EXERCISE DESCRIPTION
The entries below contain pictures, which are to be left out; write out exactly, and only, the lines from the line with "26px; font-size: 14px;" up to and including the line with "-56,7 +56,7 @@".

INFORMATION SHOWN
================

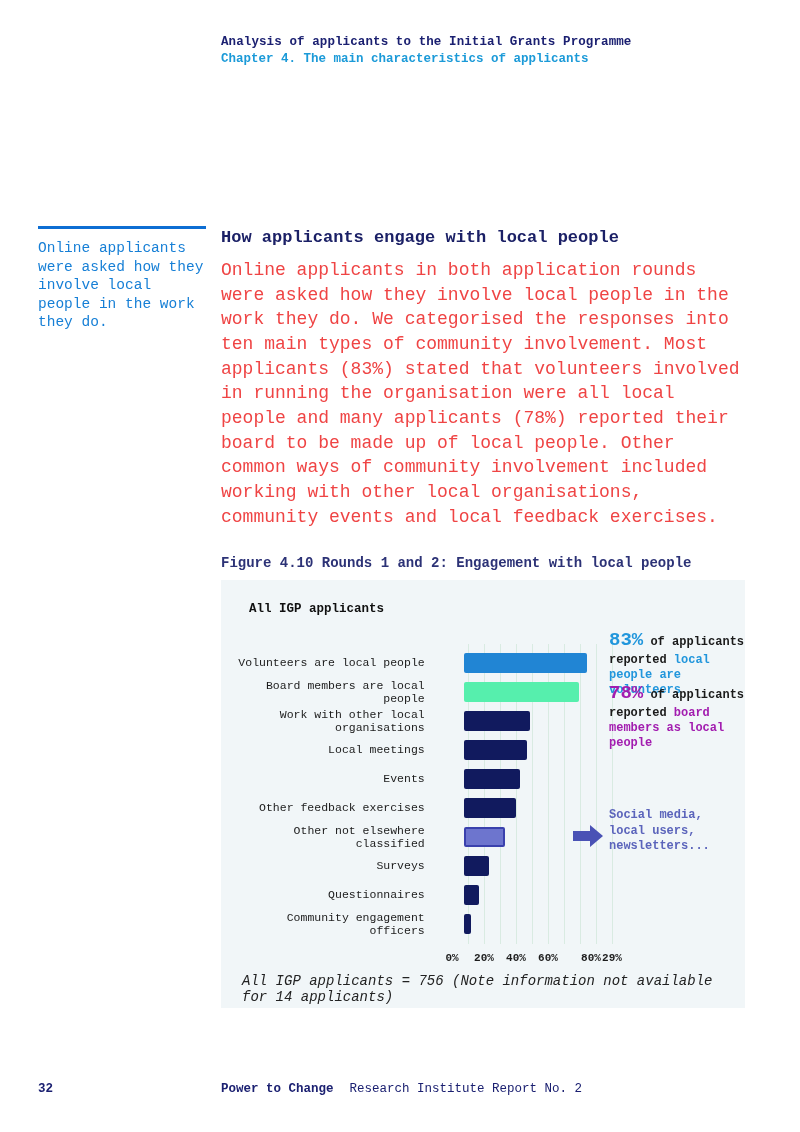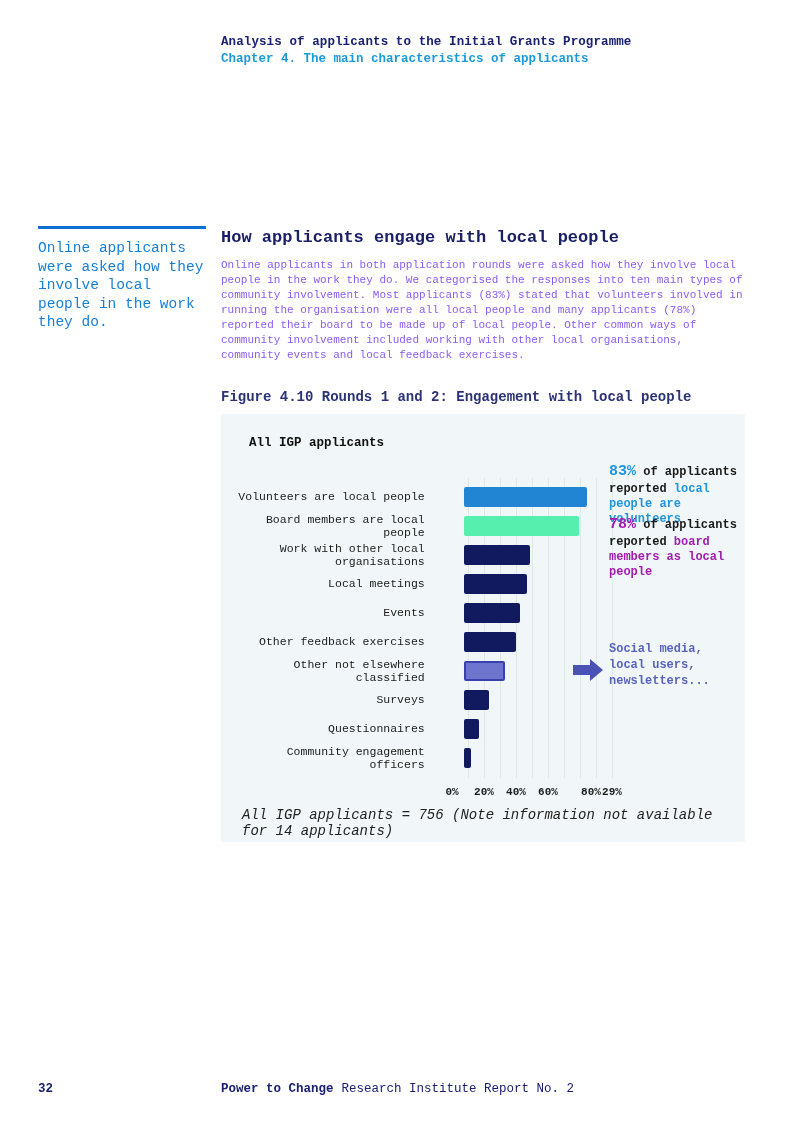--- a/index.html
+++ b/index.html
@@ -22,7 +22,7 @@
   
   .main { position: absolute; left: 221px; top: 228px; width: 526px; }
   .main h1 { font-size: 17px; font-weight: 700; color: #1b2066; margin-bottom: 11px; }
-  .main p.body { font-size: 11px; line-height: 1.37; color: #8b5cf6; }
+  .main p.body { font-size: 18px; line-height: 1.37; color: #ef4444; }
   .figcaption { margin-top: 26px; font-size: 14px; font-weight: 600; color: #2c3276; }
   
   .panel {

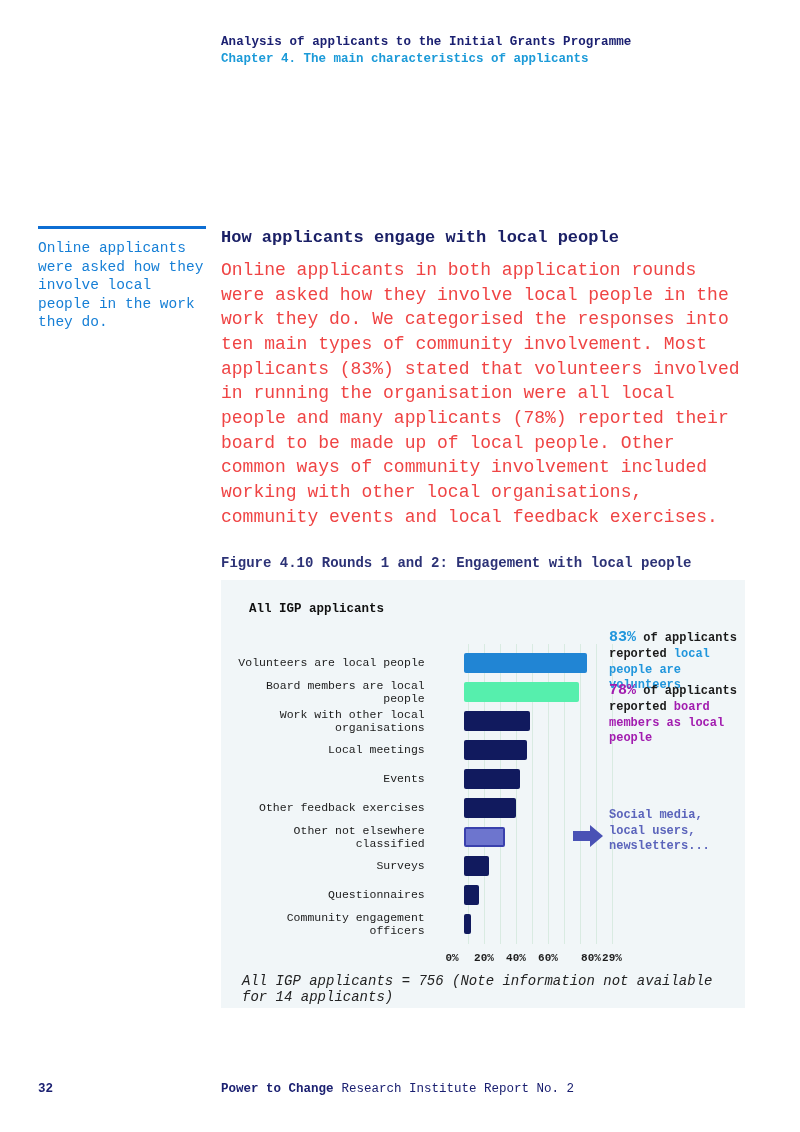--- a/index.html
+++ b/index.html
@@ -42,7 +42,7 @@
   .axis .tick { position: absolute; transform: translateX(-50%); font-size: 11px; font-weight: 600; color: #1c1c1c; white-space: nowrap; }
   
   .ann { position: absolute; left: 388px; width: 138px; font-size: 12px; line-height: 1.28; }
-  .ann .pct { font-size: 15px; font-weight: 600; }
+  .ann .pct { font-size: 19px; font-weight: 600; }
   .ann .mid { color: #1a1a1a; font-weight: 600; }
   .ann1 { top: 48px; }
   .ann1 .pct, .ann1 .tail { color: #2196dc; font-weight: 600; }

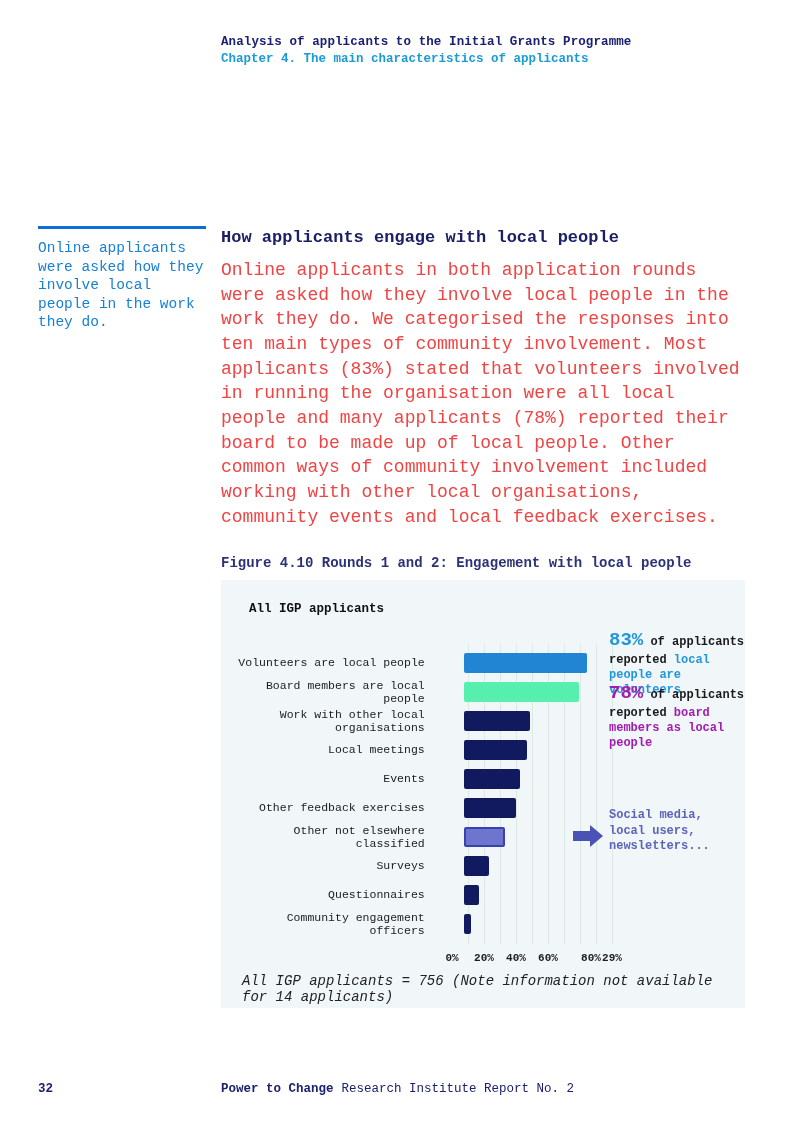--- a/index.html
+++ b/index.html
@@ -56,7 +56,7 @@
   .footer .pageno { position: absolute; left: 38px; top: 0; font-size: 12.5px; font-weight: 700; color: #1b2071; }
   .footer .brand { position: absolute; left: 221px; top: 0; font-size: 12.5px; color: #1b2071; }
   .footer .brand .b { font-weight: 700; }
-  .footer .brand .r { margin-left: 8px; font-weight: 500; }
+  .footer .brand .r { margin-left: 16px; font-weight: 500; }
 </style>
 </head>
 <body>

================

SOLVED EXERCISE
   .figcaption { margin-top: 26px; font-size: 14px; font-weight: 600; color: #2c3276; }
   
   .panel {

--- a/index.html
+++ b/index.html
@@ -42,7 +42,7 @@
   .axis .tick { position: absolute; transform: translateX(-50%); font-size: 11px; font-weight: 600; color: #1c1c1c; white-space: nowrap; }
   
   .ann { position: absolute; left: 388px; width: 138px; font-size: 12px; line-height: 1.28; }
-  .ann .pct { font-size: 15px; font-weight: 600; }
+  .ann .pct { font-size: 19px; font-weight: 600; }
   .ann .mid { color: #1a1a1a; font-weight: 600; }
   .ann1 { top: 48px; }
   .ann1 .pct, .ann1 .tail { color: #2196dc; font-weight: 600; }

--- a/index.html
+++ b/index.html
@@ -56,7 +56,7 @@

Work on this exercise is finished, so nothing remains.